These sessions clearly get quite intense, with patients purportedly reliving
torture and electric shock treatment. "They have pseudo-grand mal
seizures," Peterson told me.
-
- She is no longer so sure that her patients
were actually involved in satanic ritual abuse cults. Rather, the ritual
abuse may have been used "as a screen and creator of terror. Underneath
it, in terms of complex alter layers, is organized crime." In other
words, she believes that criminal gangs intentionally terrified her patients,
often making them mistakenly belie ve that murders had taken place. "They
have ways of tricking people; they're given drugs, and they're terrified
and confused." The crime groups do this in order to produce "synthetic
alters" who will act in pornographic films or become prostitutes.
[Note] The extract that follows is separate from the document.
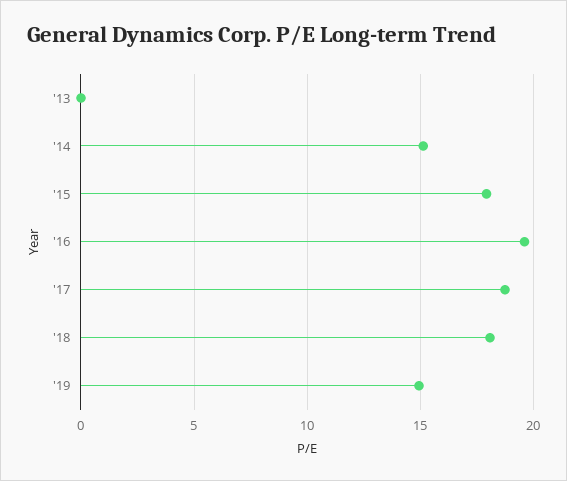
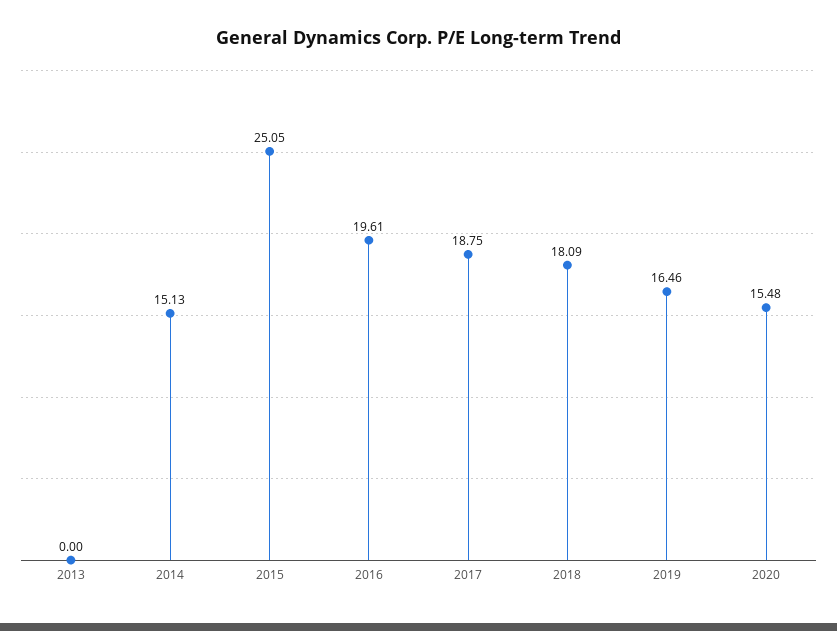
'15: 18 -> 25.05
'19: 15 -> 16.46
2020: none -> 15.48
Other patients, she thinks, were thus treated by the Ku Klux Klan.
-
- Of course, Peterson cannot tell for sure
whether these memories are accurate. "My patients tell me very bizarre
stories." She simply listens. "I'm a guide, asking `What happened
next?' I don't lead them." Yes, she has heard stories of murdered
babies. "It doesn't particularly matter if it's true or not. I wasn't
there. The dilemma of true or not true is up to them." Of one thing
she is certain, though: "These people don't make up the terror; that's
pretty hard to do. They also don't make up the electric shocks. They have
body memories of them." That accounts for the pseudo-seizures.
-
- Judith Peterson, now 48, seems genuinely
outraged that her integrity has been impugned. She has always considered
herself an altruistic, idealistic person trying to help the world. She
began her career working with migrant workers and Head Start children and
parents. She considered going into the Peace Corps. She has only tried
to help those who come to her "depressed, anxious, overwhelmed."
In her workshops, she says, she even warns against the dangers of telling
patients during an initial session that they must have been sexually abused.
"Yet here I am so viciously attacked," she laments. She explains
her former patients' dissatisfaction by referring to their mental condition."Basically,
these patients are sociopathic. They have their own reasons for targeting
me," she says darkly.
-
- Peterson sent me a revealing article
she recently published in Treat ing Abuse Today, in which she compares
her plight with that of her abused patients, coping with "existential
crises at a depth I never thought imaginable." She complains, "Those
I tried to help sadistically turned on the very person who reached out
to help." This article eloquently expresses Peterson's experiences
and beliefs:
-
- "I've spent timeless moments, hours,
days and years listening to those with souls that were shattered. I moved
from being a therapist who thought incest was the worst thing imaginable,
to hearing of abuses so unimaginable that I walked out of therapy sessions
stunned .. . . . Sometimes I would just cry over the range and extent of
human cruelty. There are no words to express what I have felt as I have
heard people describe everything from having a broom handle stuffed up
their anus to having their teeth electrically shocked. I have listened
to a mother describe how she tied her small child to the bars of a crib
before putting something in every orifice of the body a rag already in
the mouth to prevent screaming. I've listened to descriptions of electroshock
on a baby and the baby's seizures."
-
- Despite Peterson's willingness to share
the pain of mothers' "horror of damaging those they love," however,
some of these same mothers have now turned on her. "The shame and
guilt were then transferred to me, the therapist. Kill the messenger. Lie.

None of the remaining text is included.